Daraus wächst ursächlich der Wunsch, ins Gespräch zu kommen, und die Vorstellung, sich beispielsweise von einem alten, erfahrenen Apfel, auf dem schon Pilze gedeihen und der von tiefen Furchen und schorfigen Flecken bedeckt ist, erzählen zu lassen, was er so alles in seinem Leben schon erlebt hat, erheitert und inspiriert mich. Der Apfel kann mich zu Tränen rühren, indem er Raum und Zeit bekommt, auf seine Weise von sich zu erzählen, indem er einfach da ist und ich auch einfach ganz da bin.

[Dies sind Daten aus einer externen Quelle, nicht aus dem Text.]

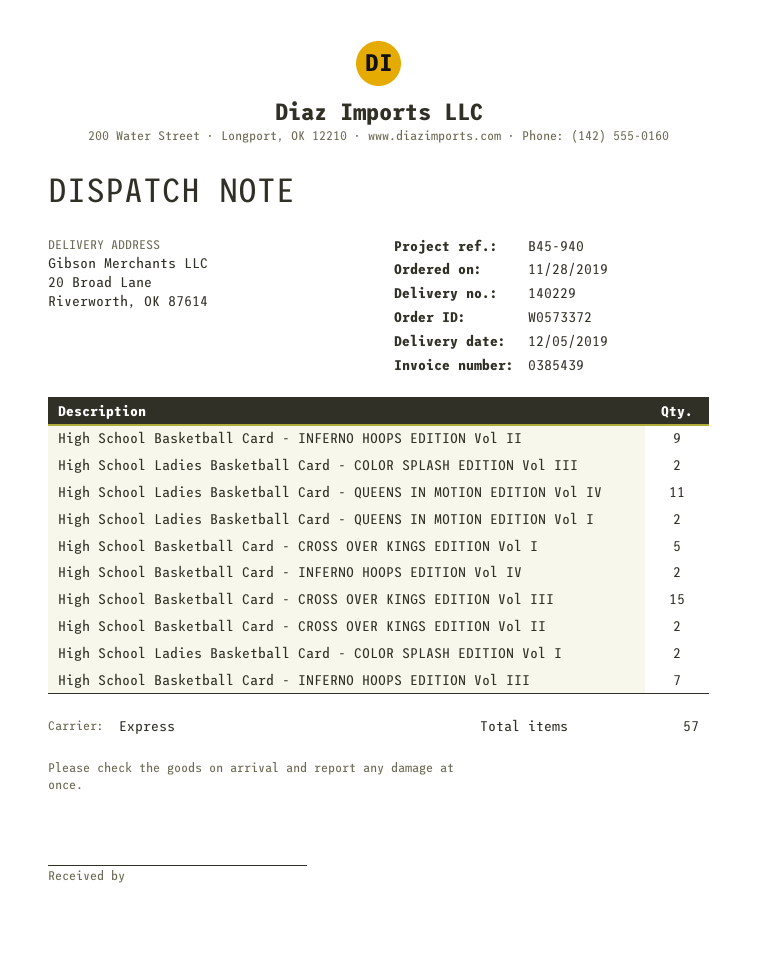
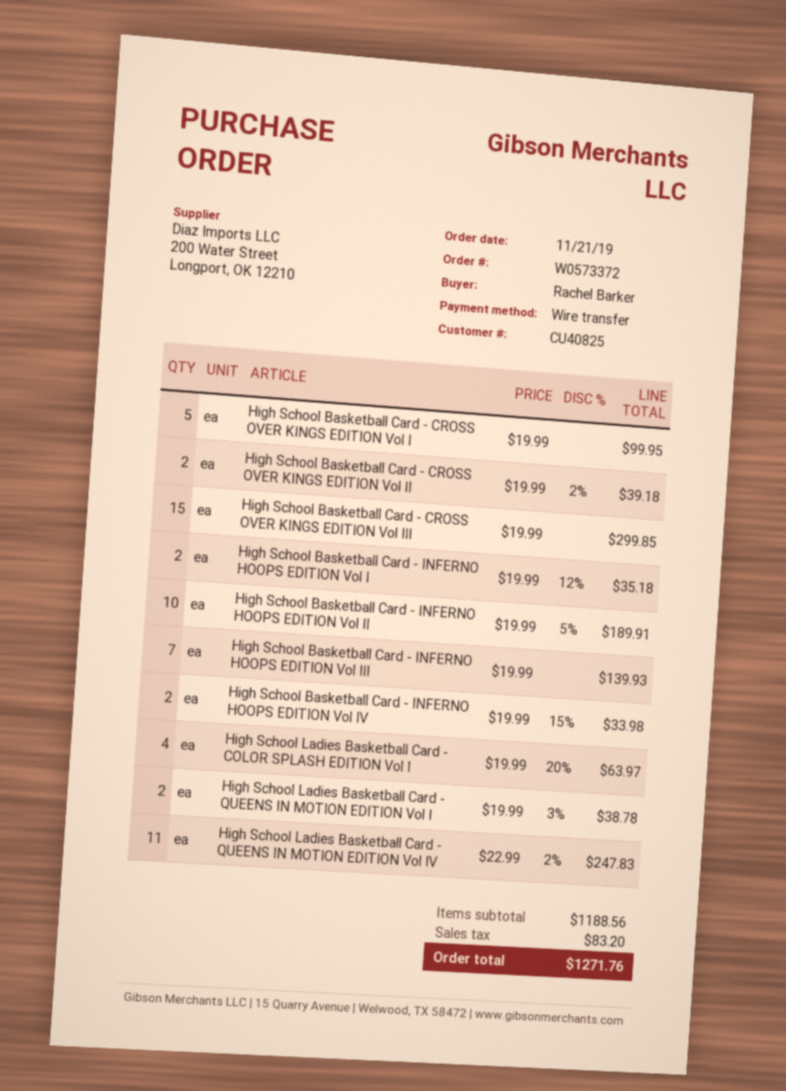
order date: 2019-11-28 -> 2019-11-21
High School Basketball Card - INFERNO HOOPS EDITION Vol II: 9 -> 10
High School Ladies Basketball Card - COLOR SPLASH EDITION Vol III: 2 -> none
High School Ladies Basketball Card - COLOR SPLASH EDITION Vol I: 2 -> 4
High School Basketball Card - INFERNO HOOPS EDITION Vol I: none -> 2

Seine Geschichte wird zu einer Gabe, einem kostbaren Geschenk, das mich mit ihm verbindet und das meine Schöpferkraft, meine poetische Inspiration weckt und weitet.
Die Verbundenheit erfahre ich, indem die Bilder, die da auftauchen, von der Blüte des Apfels, von den bestäubenden Bienen und dem langsamen Wachsen, von der Trockenheit im Sommer und dem erfrischenden Regen danach, von dem Moment, in dem er sich von seinem Mutterbaum löste und der Geborgenheit seiner Samen in den fünf Kammern seines Bauches, indem diese Metaphern in mir sind und zum Klingen gebracht werden.
Was hindert es, zu erwägen, dass es unsere gemeinsamen Bilder sind, von unserem Wachsen und Reifen, von unseren Trennungen und Dürstungen, von unserer Erfüllung im Tod.
Welch reiche Perspektive und Motivation für weiteres Wachsen und Sensibilisieren der Wahrnehmung. Teil eines Ganzen zu sein.